None fully, though I hack at each. First two are strictly bottom drawer, perhaps forever. Latter - mostly loitering on the margins of academe, a hieroglyphic privateer, knowing Middle Egyptian well enough to be let loose on postgrads. That's it, linguistically - a one-trick pony. For crust - dull catalogue keyboardery a la bookshop. All told, a mere flaneur.
Am an attendant lord...full of high sentence, but a bit obtuse...Thanks for even venturing that I might be something more substantial :)
Posted by: onofrio | January 5, 2009 9:30 AM
Report Offensive Comment
onofrio, has it occurred to you that there are things God cannot change and that the best way to warn the people of the coming eternal damnation is to send Himself in person even at the cost of Himself hanging at the cross?

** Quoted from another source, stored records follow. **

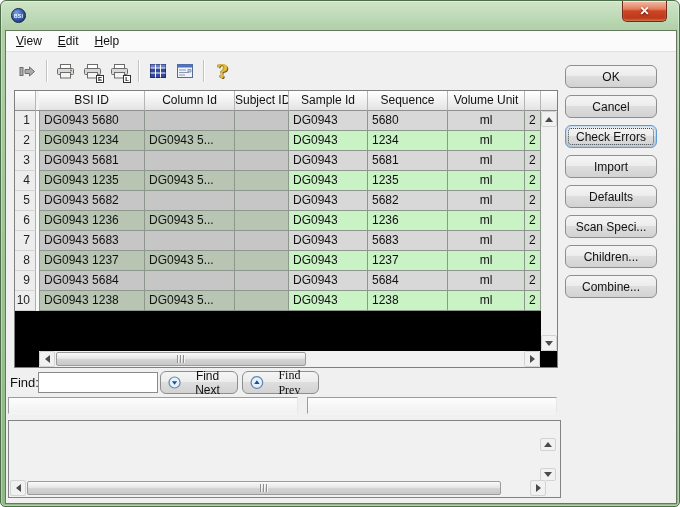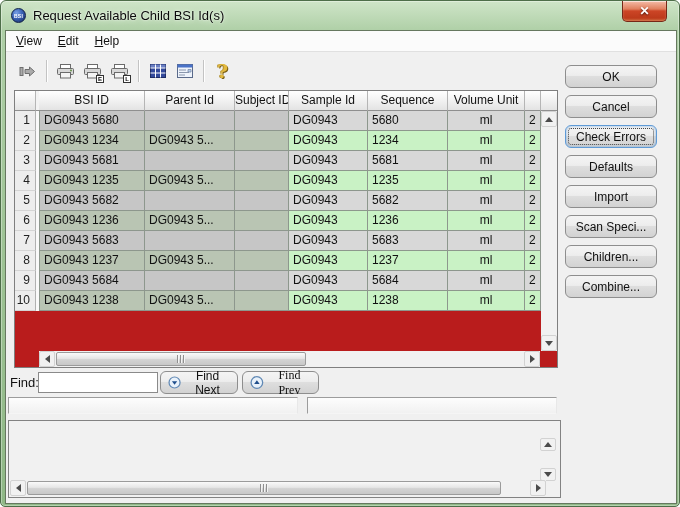"Request Available Child BSI Id(s)" span.title { html: <span>Request Available Child BSI Id(s)</span> -> none }
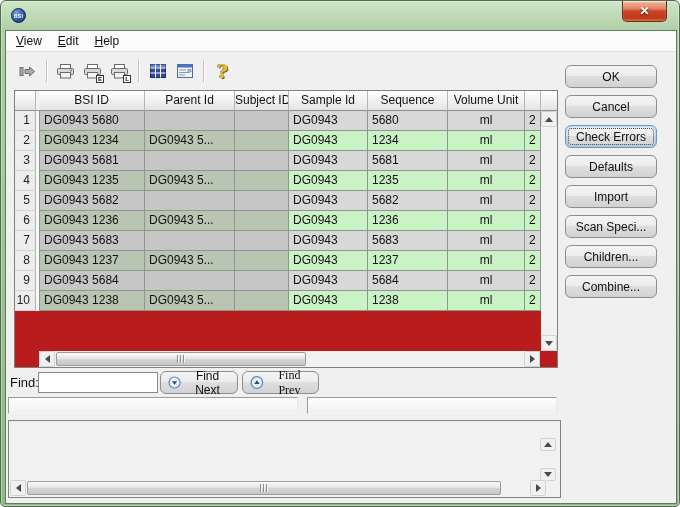"BSI ID" .grid { background: #b91c1c -> #000000 }
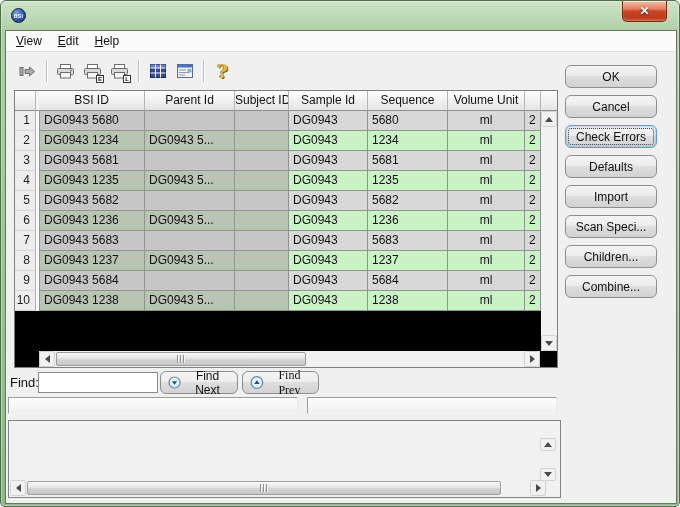"Parent Id" div.hcell { text: Parent -> Column }
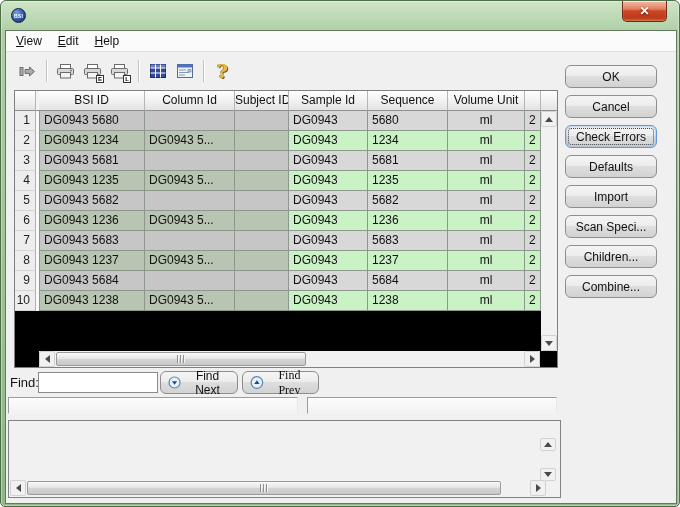"Defaults" button.btn { order: before "Import" -> after "Import" }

Posted by: spidermean2 | January 5, 2009 8:33 AM
Report Offensive Comment
Peter Huff:
I am very glad to hear that you are not a reconstructionist or dominionist. I was also impressed by your open response to Onofrio's direct question. Your recommendation of Greg Bahnsen was what got me started - he is a reconstructionist.
Posted by: DMZ1 | January 5, 2009 8:19 AM
Report Offensive Comment
Peterhuff,
You to me:
"I hate the idea of people being thrown into the Lake of Fire and separated from God for all eternity. It is a place I would not want anyone to visit, let alone stay. That is why the gospel message is so important."
I am happy to learn of your revulsion, Peterhuff, though I did expect it. Let's be frank, over 95% of humanity - the non-elect - will probably be consigned to this place you want no one to go, since relatively few people find (or are elected to) your narrow path. C S Lewis had a rather charming take on the whole thing in 'The Great Divorce', showing that people in the vast, boring suburb of Hell all actually want to be there, and God simply gives them what they demand. Sort of humane and amusing. But that's more fanciful than NT biblical, ain't it?
Why worship a god who finds it necessary to treat other people in a way you hate? (Strange that God should be bound by such necessities in the first place) You say he's fulfilling both perfect love and perfect justice. But how is 95% wastage just, or loving? Is that really the best an all-perfect kosmokrator can do? And how could a being of infinite power and perfection be so offended by sin anyway, as if it could harm him? It's his universe. Why order things so that 95% of his own image-bearers end up ETERNALLY revolting to him? (Must hate himself) To me, that god's a hyperpsychopath. What he's planning to do, in his infinite mercy and power, to billions of finite creatures of his own devising, simply to express a character trait - holiness, righteousness, whatever - is obscene. It's worse than any torment inflicted by any human on any other human at any time for any reason. And it's eternal.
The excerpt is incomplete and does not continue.